Firstly you might be in a school where there is no communication, planning, team-working, etc and so someone has to effectively be a visionary, trying to guess what is needed or to lead on the choice of technology, almost in a single-minded way as nothing would happen without this. This can effectively place all the power and control with a single person with no oversight. This is not specifically their fault, and Scott’s point, in my eyes, appear to be a shout out to Senior Leaders in schools to wake up, stop relying on a single person and to make it more of a team effort … not a call to snatch back power from someone else.
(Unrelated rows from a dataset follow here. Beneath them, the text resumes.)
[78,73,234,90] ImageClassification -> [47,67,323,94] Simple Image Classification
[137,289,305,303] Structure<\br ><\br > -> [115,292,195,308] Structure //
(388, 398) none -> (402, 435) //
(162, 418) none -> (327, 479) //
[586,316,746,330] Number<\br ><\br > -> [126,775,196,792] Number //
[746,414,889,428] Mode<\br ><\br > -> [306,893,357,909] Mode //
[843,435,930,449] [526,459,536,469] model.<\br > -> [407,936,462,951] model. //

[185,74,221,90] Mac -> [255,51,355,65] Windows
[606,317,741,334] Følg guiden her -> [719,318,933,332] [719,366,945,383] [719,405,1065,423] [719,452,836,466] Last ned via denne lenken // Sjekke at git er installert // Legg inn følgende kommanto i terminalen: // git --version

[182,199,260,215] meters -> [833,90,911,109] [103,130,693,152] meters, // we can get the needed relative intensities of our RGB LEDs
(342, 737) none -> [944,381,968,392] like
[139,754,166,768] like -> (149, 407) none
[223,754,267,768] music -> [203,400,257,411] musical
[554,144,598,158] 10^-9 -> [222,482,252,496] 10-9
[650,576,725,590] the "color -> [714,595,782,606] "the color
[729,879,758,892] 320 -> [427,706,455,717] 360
Within the UK there is a standard for IT Support (based on industry standards) called FITS. This clearly sets out how the NM, Senior Leaders and other stakeholders can establish the targets, hold people accountable for delivering on projects / work and set out the standards by which systems will work, how changes will be decided and managed, how choices of technology can be made and how this can be measured against the desired impact.

To Block or Not to Block, that isn’t the question!

With kind permission I am reposting Scott McLeod‘s ‘Dangerously Irrelevant’ Blog Post about 26 Internet Safety Talking Points.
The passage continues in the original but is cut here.